BEGIN Supplied data

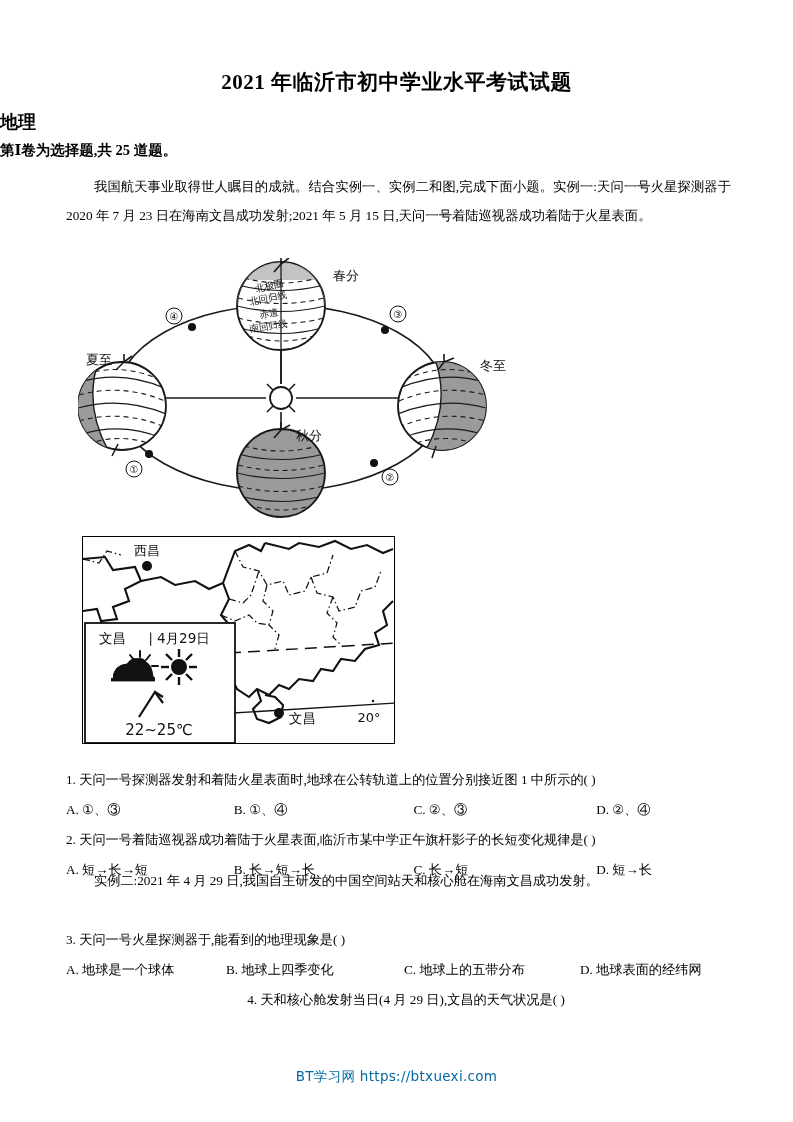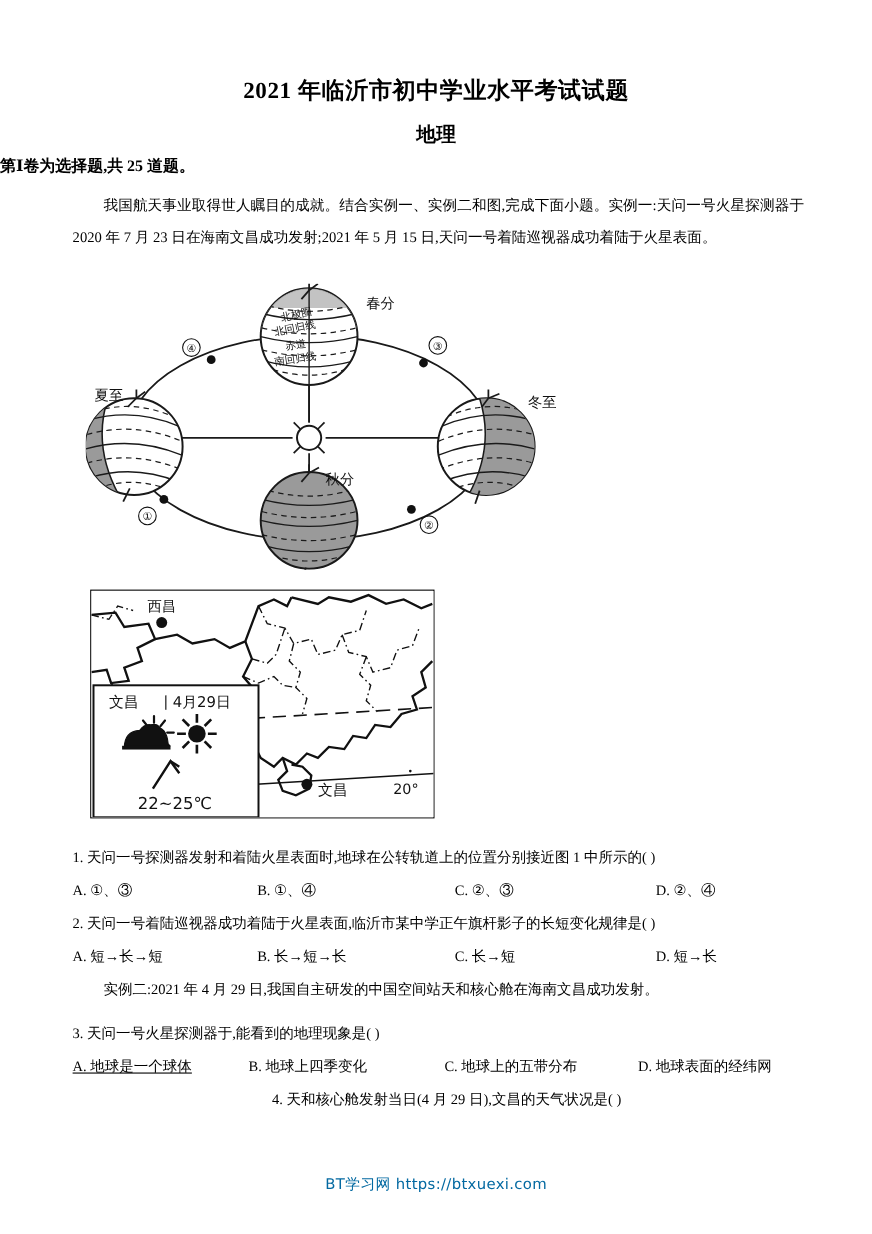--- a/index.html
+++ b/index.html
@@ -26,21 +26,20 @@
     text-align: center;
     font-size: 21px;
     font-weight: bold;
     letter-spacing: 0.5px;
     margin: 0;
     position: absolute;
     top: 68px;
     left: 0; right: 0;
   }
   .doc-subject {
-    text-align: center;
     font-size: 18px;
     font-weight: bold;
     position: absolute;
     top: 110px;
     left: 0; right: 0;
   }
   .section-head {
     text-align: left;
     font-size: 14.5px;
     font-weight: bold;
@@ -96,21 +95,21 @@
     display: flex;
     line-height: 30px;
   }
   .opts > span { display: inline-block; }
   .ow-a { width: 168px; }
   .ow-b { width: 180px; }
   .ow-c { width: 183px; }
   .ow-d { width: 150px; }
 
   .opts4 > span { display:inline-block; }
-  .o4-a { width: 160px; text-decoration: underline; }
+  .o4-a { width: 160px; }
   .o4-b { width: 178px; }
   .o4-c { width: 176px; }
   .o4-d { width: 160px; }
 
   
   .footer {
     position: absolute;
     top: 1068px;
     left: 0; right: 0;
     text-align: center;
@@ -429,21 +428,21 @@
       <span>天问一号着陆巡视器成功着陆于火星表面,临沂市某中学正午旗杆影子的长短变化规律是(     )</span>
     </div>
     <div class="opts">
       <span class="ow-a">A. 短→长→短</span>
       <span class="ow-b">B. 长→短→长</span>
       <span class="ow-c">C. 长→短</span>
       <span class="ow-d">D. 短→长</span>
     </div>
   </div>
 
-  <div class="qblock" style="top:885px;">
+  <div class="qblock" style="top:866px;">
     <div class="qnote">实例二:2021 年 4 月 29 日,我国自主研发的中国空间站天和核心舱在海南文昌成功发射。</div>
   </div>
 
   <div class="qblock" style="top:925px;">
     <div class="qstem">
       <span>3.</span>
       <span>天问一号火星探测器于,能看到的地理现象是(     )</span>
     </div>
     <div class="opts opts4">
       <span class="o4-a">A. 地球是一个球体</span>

END Supplied data
BEGIN Supplied data

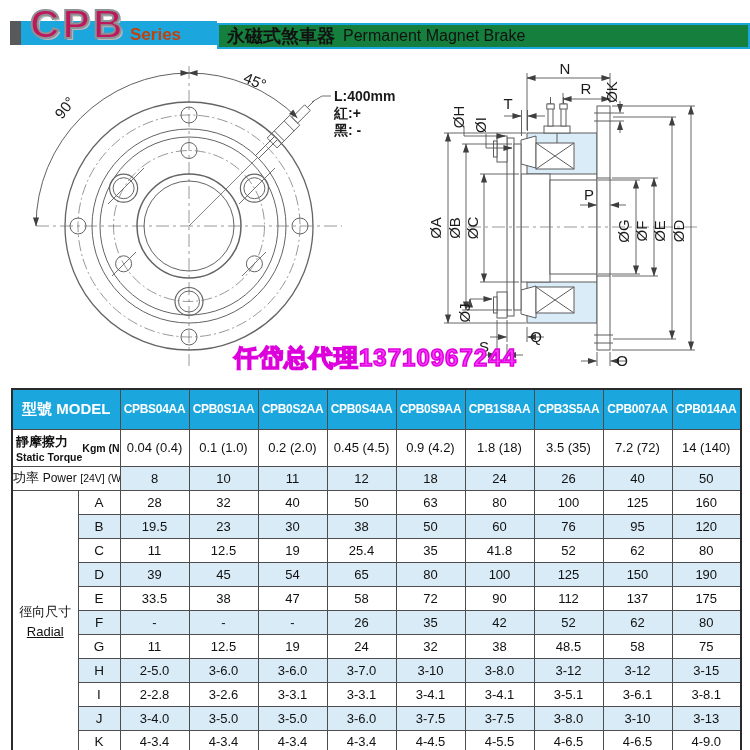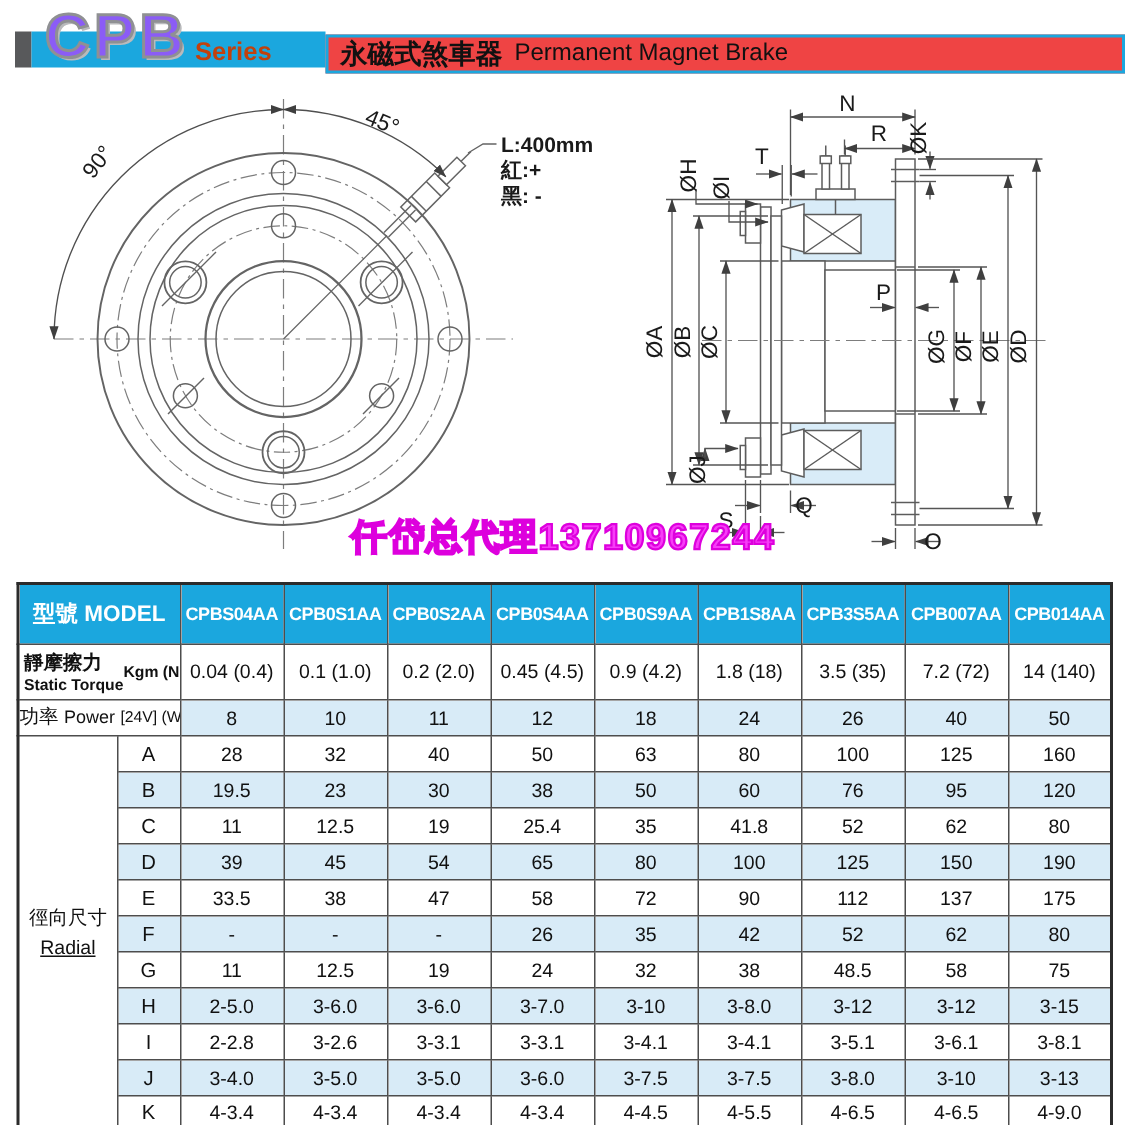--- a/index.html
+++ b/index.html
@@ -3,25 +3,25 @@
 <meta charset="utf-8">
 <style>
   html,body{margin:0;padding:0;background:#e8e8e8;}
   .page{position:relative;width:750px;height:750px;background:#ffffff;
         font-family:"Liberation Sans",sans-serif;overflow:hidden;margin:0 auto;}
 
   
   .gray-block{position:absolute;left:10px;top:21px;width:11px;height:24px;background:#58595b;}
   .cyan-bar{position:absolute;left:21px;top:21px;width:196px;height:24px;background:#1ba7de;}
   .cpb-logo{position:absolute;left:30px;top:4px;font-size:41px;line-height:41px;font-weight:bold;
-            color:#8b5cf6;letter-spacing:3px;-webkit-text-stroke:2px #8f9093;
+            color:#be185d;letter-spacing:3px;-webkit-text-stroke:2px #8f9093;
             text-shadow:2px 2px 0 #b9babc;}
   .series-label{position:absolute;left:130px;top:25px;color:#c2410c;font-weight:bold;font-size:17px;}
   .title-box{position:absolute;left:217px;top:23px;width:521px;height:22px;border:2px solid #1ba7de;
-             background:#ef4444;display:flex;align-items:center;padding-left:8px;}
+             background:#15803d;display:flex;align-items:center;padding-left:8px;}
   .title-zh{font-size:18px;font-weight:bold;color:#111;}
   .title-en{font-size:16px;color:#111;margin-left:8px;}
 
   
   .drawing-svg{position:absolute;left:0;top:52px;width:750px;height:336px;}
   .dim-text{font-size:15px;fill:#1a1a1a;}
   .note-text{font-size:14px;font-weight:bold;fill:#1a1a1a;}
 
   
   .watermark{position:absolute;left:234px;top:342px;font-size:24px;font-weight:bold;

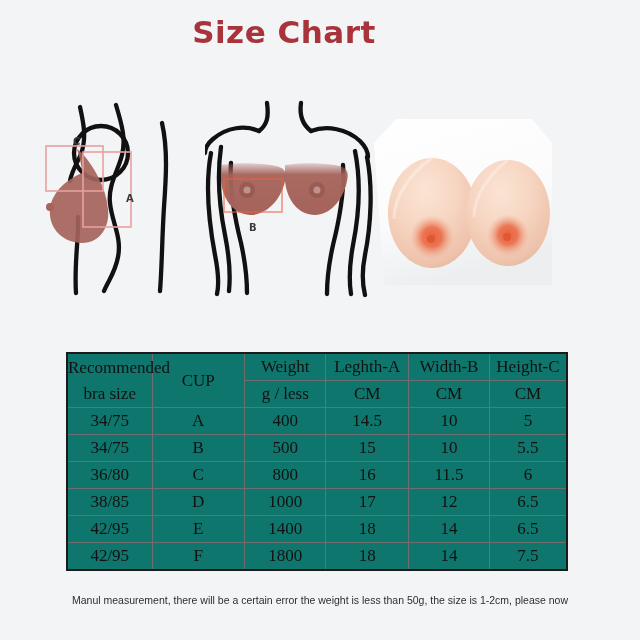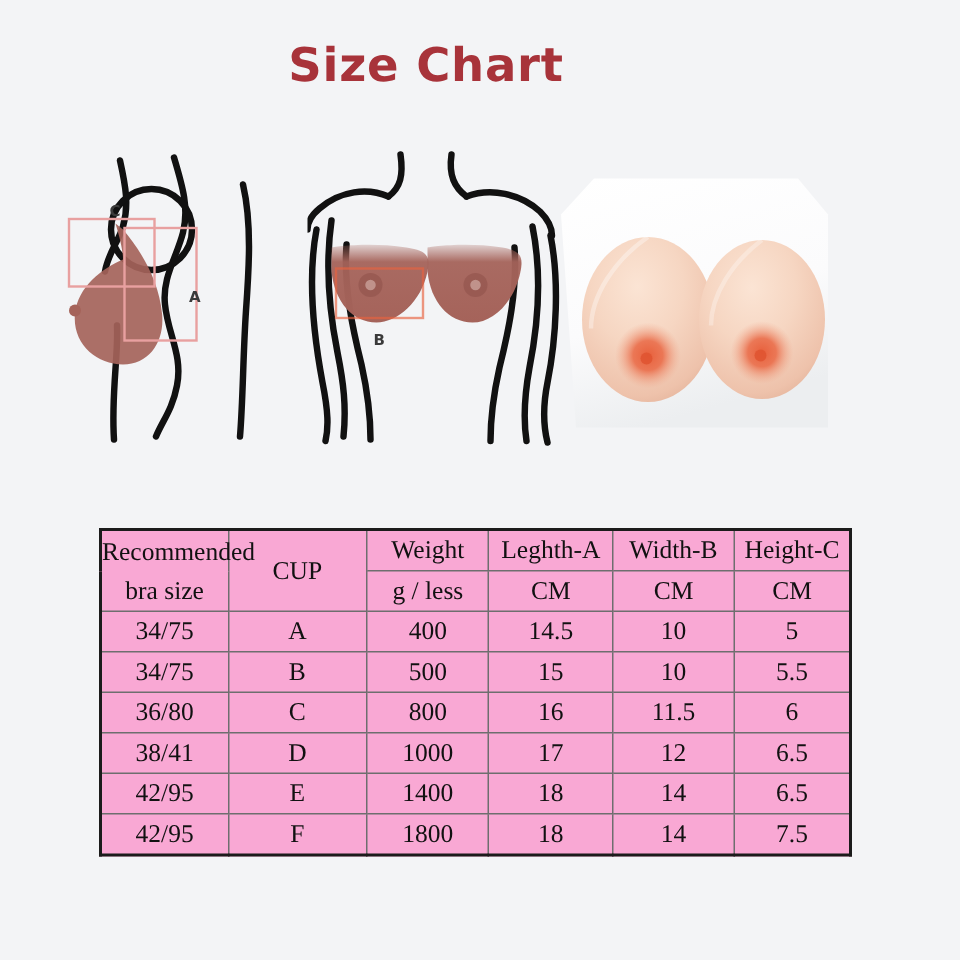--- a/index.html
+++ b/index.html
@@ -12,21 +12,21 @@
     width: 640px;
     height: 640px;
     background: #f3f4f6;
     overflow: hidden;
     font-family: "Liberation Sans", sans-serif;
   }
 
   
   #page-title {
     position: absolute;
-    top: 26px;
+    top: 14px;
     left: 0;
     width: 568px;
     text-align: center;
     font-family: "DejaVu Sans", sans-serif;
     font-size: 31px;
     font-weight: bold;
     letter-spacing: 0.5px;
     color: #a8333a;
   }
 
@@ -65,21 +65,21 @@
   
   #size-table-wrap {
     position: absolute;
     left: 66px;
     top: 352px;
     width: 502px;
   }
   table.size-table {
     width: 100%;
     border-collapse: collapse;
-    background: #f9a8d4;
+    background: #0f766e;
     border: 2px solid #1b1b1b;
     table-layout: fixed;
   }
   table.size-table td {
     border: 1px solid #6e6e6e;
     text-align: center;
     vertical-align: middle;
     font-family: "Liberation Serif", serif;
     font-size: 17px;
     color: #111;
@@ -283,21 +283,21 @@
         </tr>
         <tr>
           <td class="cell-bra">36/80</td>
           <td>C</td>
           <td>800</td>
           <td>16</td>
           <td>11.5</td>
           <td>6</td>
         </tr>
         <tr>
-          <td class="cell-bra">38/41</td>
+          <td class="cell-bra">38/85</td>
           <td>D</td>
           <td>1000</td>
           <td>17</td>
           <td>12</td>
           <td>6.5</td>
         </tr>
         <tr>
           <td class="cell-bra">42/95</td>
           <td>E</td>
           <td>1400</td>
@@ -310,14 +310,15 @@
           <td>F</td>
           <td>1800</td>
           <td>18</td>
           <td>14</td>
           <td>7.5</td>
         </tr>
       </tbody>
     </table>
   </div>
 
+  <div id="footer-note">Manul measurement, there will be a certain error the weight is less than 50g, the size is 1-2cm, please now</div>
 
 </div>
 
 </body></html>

END Supplied data

* _Task brief_
Write out only the lines that run from the line containing "<td>1400</td>" through the line containing "</body></html>", both included, exactly as they appear above.

* _Solved problem_
           <td>1400</td>
@@ -310,14 +310,15 @@
           <td>F</td>
           <td>1800</td>
           <td>18</td>
           <td>14</td>
           <td>7.5</td>
         </tr>
       </tbody>
     </table>
   </div>
 
+  <div id="footer-note">Manul measurement, there will be a certain error the weight is less than 50g, the size is 1-2cm, please now</div>
 
 </div>
 
 </body></html>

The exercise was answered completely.